- **Your assignment**
Below are records; how many of their lines contain "serif"? Answer with only the number.

--- Data shown Enclosed Below ---

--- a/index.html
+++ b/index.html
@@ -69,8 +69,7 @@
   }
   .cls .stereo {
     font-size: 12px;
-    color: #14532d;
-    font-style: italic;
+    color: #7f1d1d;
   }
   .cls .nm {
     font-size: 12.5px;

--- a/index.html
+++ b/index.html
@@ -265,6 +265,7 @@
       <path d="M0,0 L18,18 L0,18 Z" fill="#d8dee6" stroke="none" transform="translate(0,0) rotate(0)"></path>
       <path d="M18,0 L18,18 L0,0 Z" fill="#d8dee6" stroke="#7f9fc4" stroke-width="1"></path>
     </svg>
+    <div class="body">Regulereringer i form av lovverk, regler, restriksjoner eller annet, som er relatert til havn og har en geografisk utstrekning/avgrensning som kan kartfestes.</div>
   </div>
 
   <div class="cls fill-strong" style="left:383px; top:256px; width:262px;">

--- End of Enclosed Data shown ---
--- Data shown Enclosed Below ---

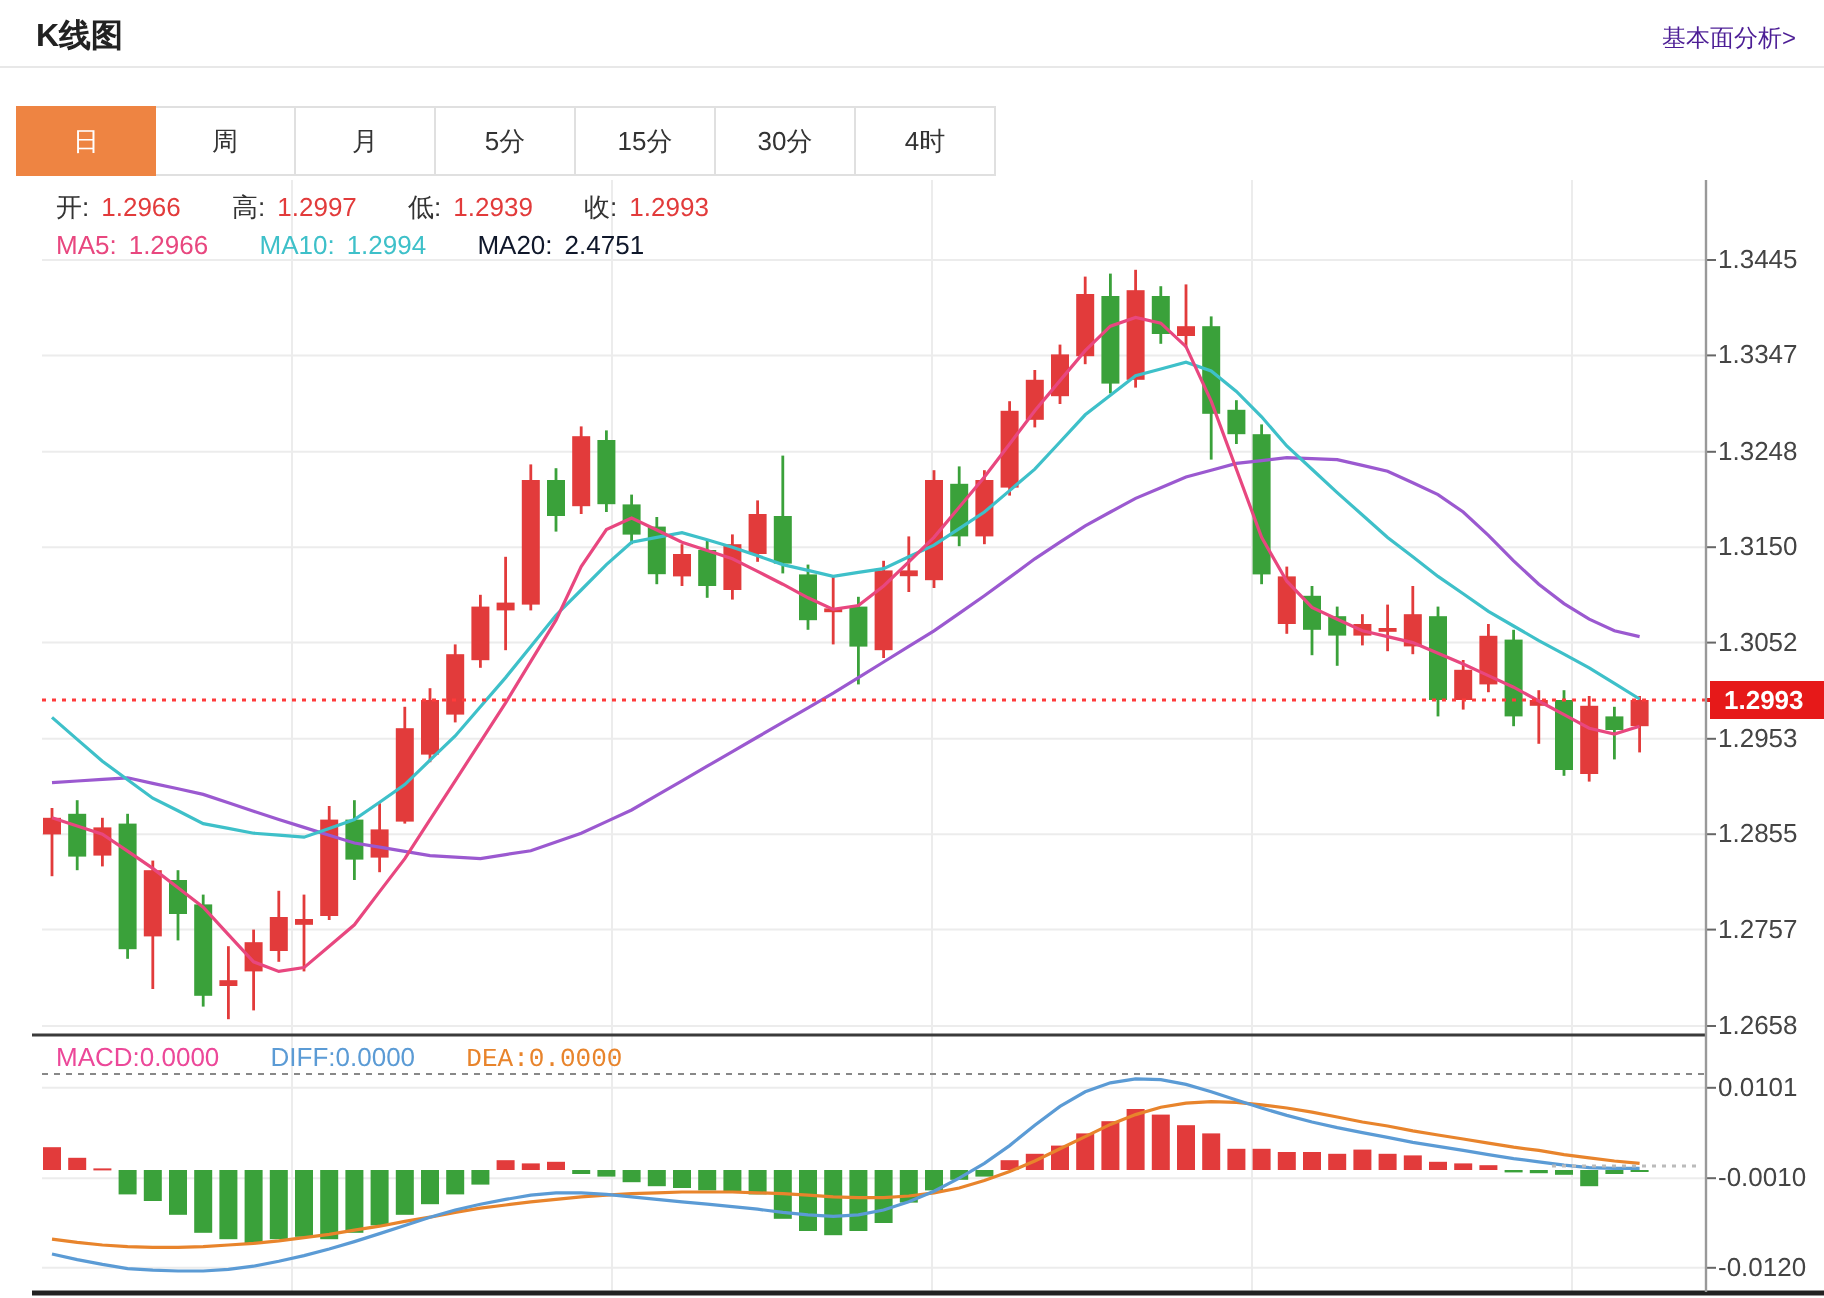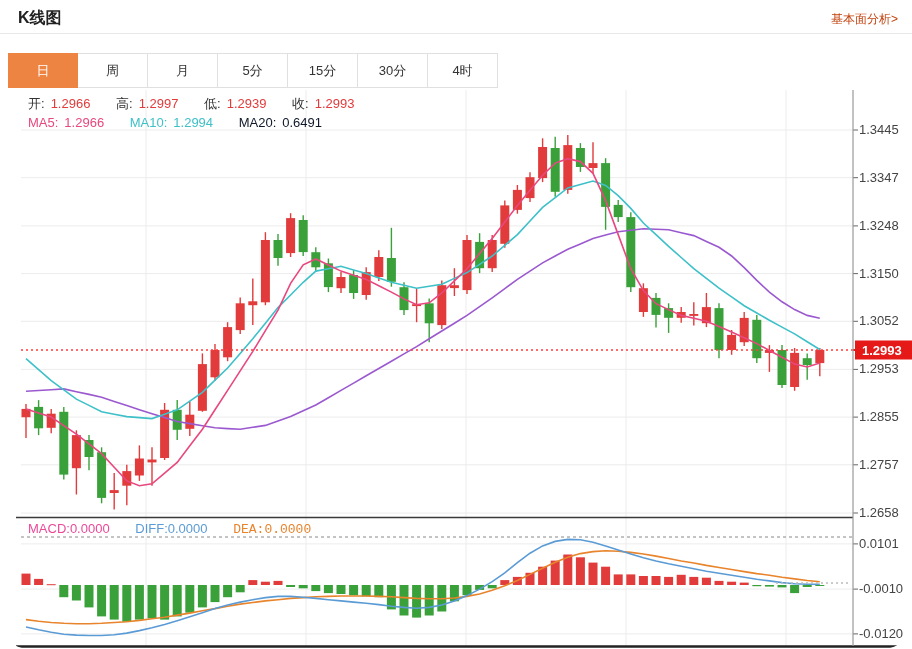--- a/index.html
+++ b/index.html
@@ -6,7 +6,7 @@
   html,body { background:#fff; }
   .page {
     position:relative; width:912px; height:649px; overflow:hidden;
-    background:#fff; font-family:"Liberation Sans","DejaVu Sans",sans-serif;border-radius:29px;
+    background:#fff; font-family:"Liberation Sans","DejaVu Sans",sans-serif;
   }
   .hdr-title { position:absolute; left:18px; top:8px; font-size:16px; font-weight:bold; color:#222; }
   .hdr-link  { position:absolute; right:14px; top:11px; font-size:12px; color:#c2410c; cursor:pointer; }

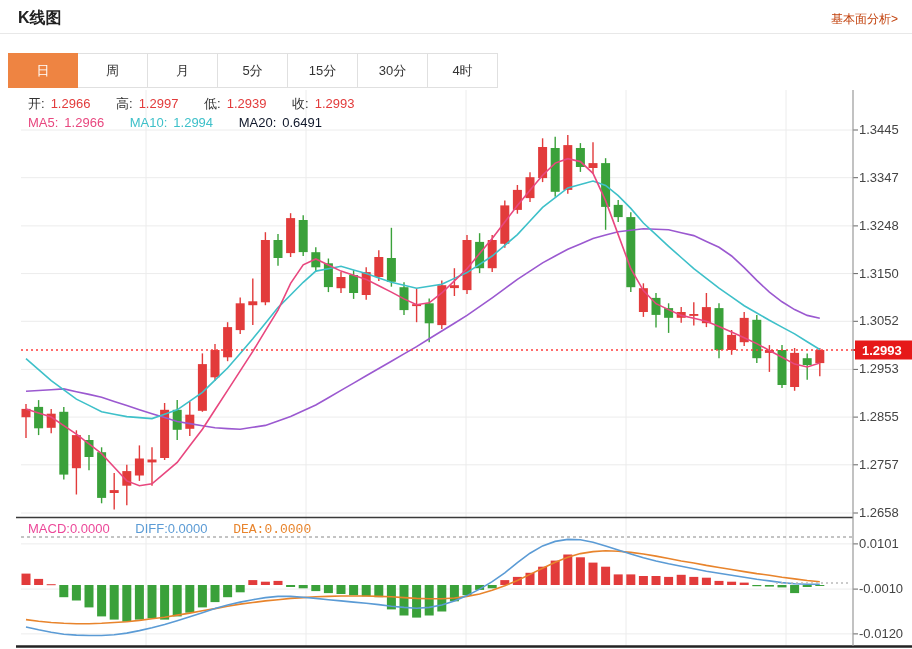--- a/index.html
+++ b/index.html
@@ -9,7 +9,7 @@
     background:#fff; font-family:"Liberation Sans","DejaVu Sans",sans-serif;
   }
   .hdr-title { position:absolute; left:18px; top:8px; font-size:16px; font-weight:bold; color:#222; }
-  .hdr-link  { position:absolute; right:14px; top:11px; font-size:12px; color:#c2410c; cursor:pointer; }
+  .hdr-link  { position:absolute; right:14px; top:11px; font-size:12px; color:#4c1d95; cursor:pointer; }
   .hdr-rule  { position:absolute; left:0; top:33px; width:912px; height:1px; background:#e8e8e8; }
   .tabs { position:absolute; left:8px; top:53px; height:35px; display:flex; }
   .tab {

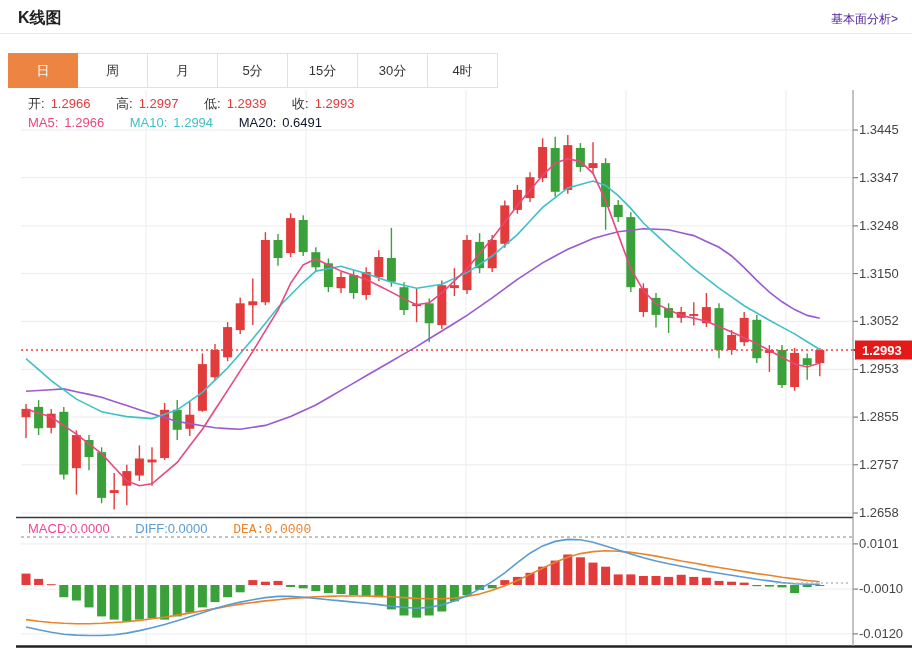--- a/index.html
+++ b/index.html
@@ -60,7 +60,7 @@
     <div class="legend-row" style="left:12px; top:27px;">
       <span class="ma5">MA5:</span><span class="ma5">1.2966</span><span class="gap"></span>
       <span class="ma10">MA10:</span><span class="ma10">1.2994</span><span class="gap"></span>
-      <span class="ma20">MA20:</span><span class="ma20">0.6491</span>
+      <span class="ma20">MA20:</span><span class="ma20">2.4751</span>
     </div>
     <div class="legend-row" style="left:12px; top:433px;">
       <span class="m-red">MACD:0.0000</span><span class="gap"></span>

--- End of Enclosed Data shown ---
--- Data shown Enclosed Below ---

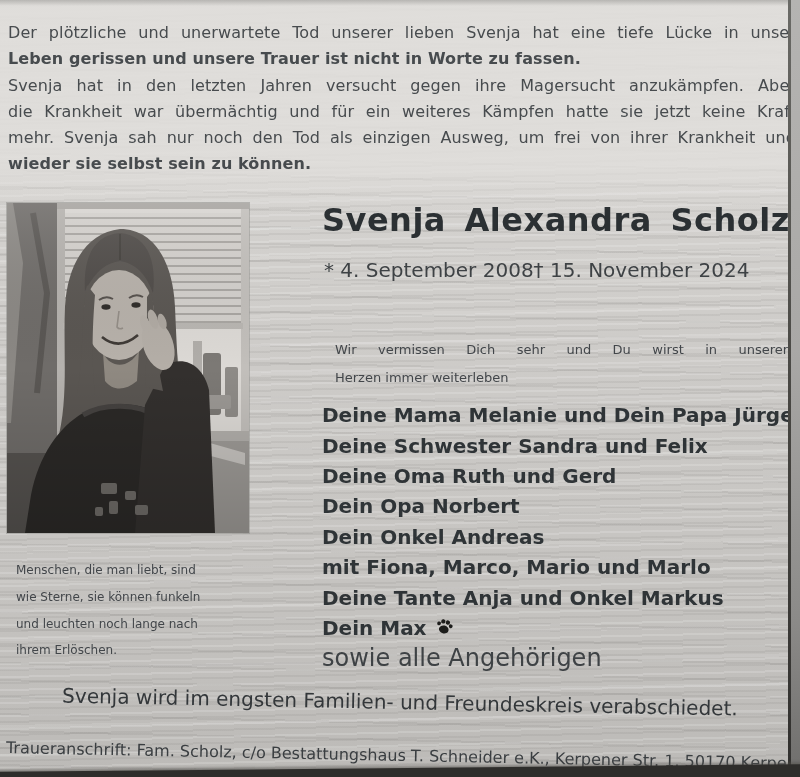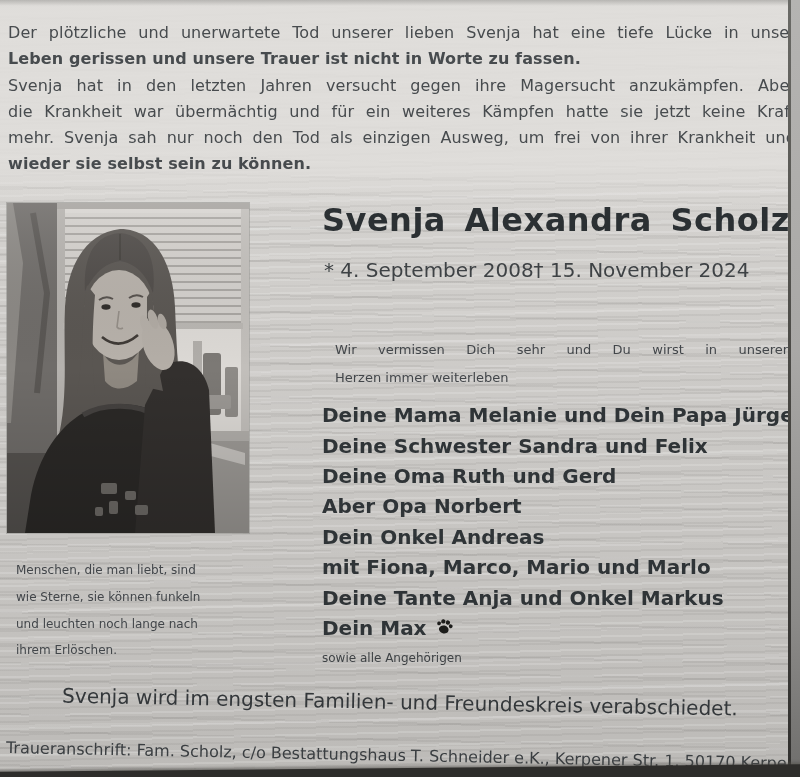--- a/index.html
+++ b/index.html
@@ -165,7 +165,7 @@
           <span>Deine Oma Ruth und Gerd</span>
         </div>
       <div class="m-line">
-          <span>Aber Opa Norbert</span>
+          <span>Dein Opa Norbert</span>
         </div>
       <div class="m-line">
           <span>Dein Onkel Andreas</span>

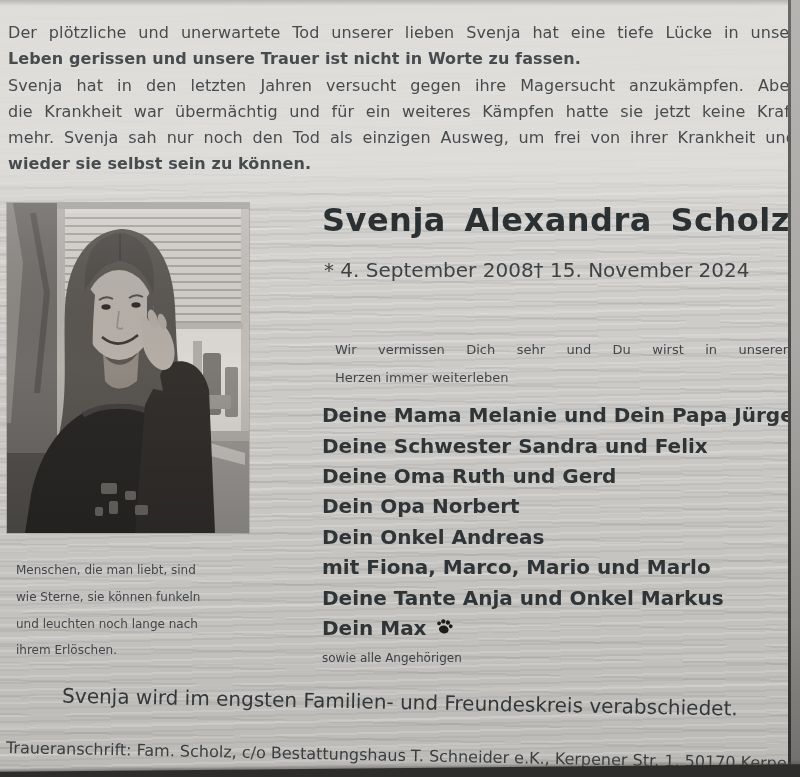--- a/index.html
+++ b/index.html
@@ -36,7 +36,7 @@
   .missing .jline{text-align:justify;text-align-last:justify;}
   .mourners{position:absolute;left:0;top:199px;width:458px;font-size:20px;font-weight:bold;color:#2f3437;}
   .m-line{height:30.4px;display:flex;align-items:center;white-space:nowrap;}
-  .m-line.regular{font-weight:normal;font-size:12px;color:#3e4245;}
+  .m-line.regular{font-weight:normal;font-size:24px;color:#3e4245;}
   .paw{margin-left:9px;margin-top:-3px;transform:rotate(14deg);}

--- End of Enclosed Data shown ---

- **Task answer**
3